Records drawn from a dataset >>
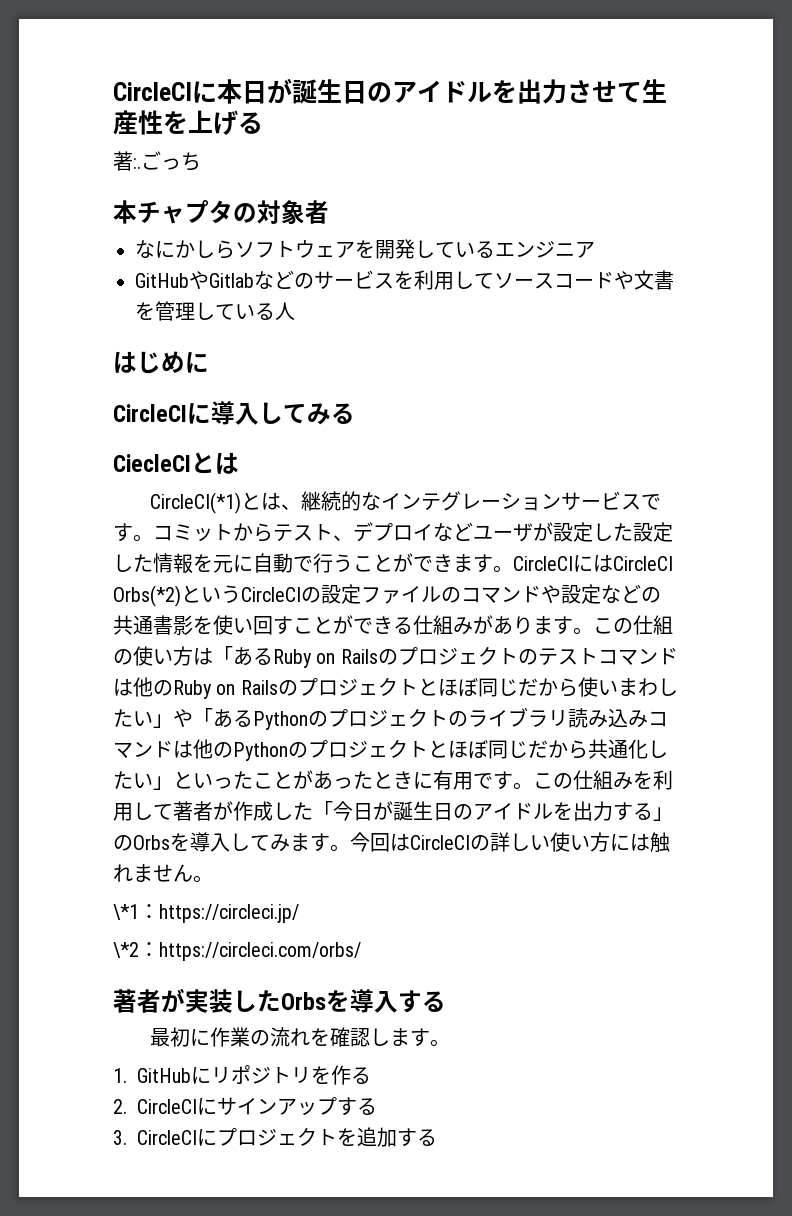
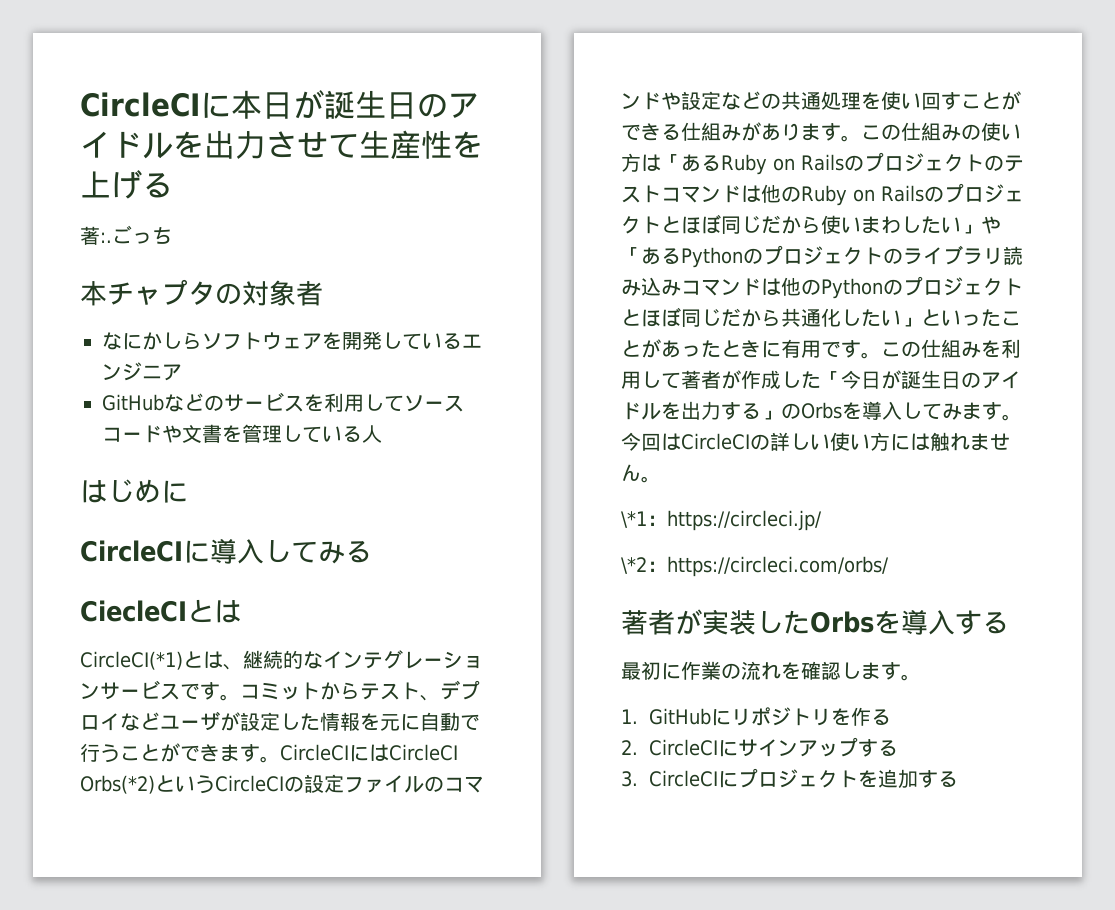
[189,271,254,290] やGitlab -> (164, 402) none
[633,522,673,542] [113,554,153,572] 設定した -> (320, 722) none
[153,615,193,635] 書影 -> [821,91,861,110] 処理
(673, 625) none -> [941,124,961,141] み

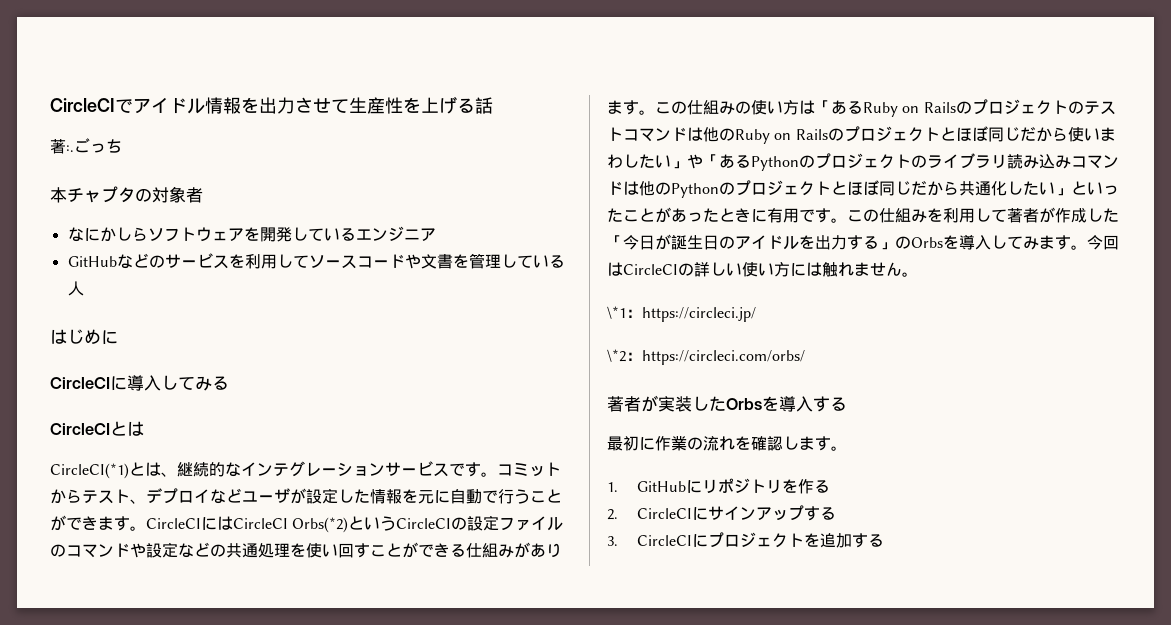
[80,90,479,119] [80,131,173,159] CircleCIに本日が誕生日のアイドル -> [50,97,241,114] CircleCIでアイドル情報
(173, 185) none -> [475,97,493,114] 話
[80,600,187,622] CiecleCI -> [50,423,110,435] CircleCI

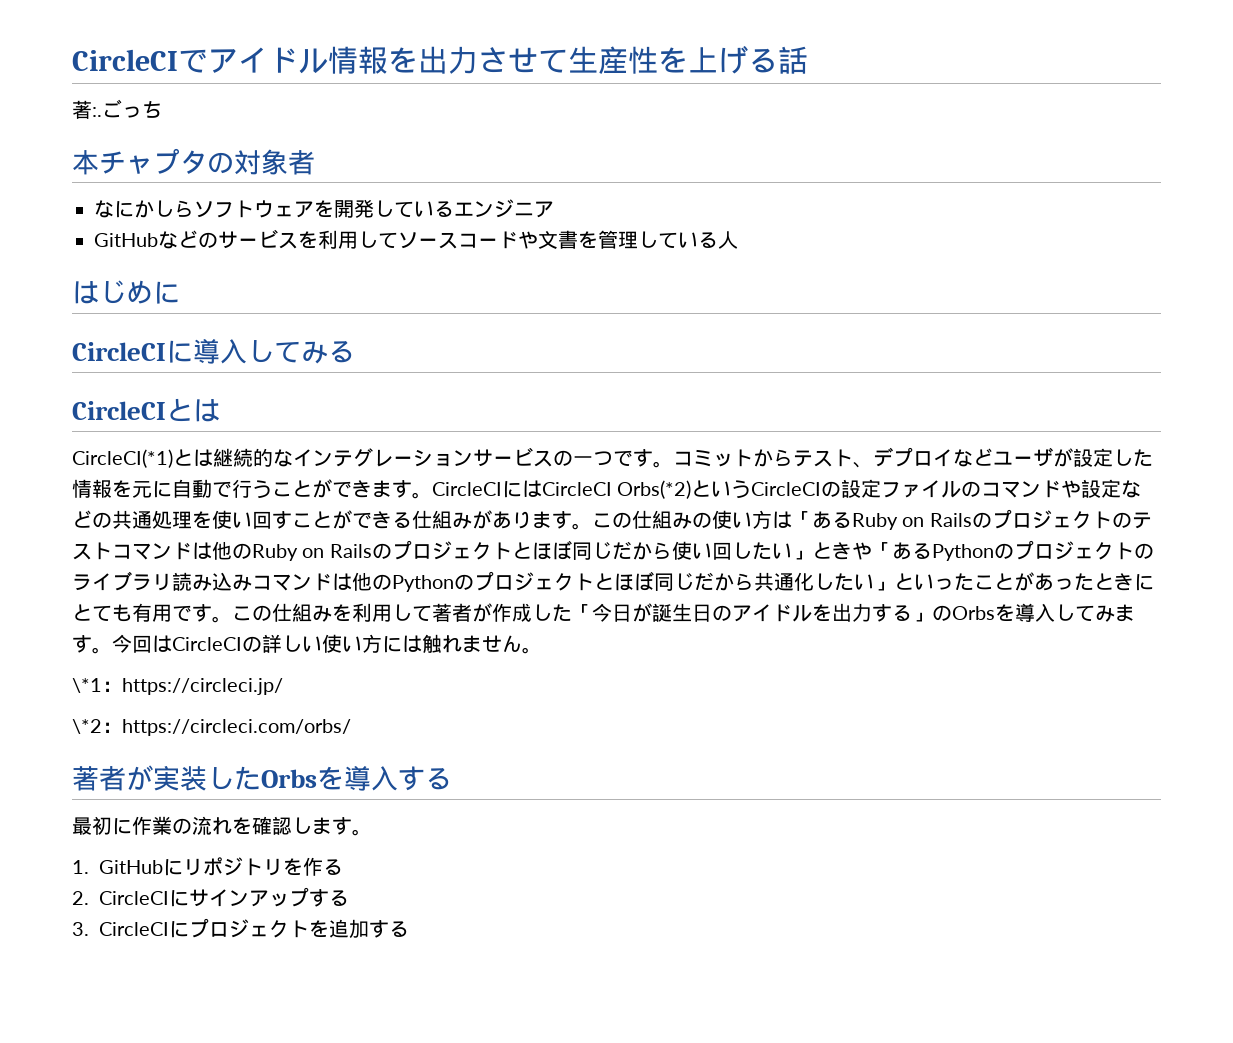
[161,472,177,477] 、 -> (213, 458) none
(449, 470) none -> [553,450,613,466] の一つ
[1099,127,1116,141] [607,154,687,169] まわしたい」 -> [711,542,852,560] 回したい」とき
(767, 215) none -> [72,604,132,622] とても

What is needed >>
Repeat the lines exactly, starting with the line that contains "[80,90,479,119] [80,131,173,159] CircleCIに本日が誕生日のアイドル" and ending with the last line of the entries. Keep both of those lines but no pictures.

Answer space >>
[80,90,479,119] [80,131,173,159] CircleCIに本日が誕生日のアイドル -> [50,97,241,114] CircleCIでアイドル情報
(173, 185) none -> [475,97,493,114] 話
[80,600,187,622] CiecleCI -> [50,423,110,435] CircleCI

[161,472,177,477] 、 -> (213, 458) none
(449, 470) none -> [553,450,613,466] の一つ
[1099,127,1116,141] [607,154,687,169] まわしたい」 -> [711,542,852,560] 回したい」とき
(767, 215) none -> [72,604,132,622] とても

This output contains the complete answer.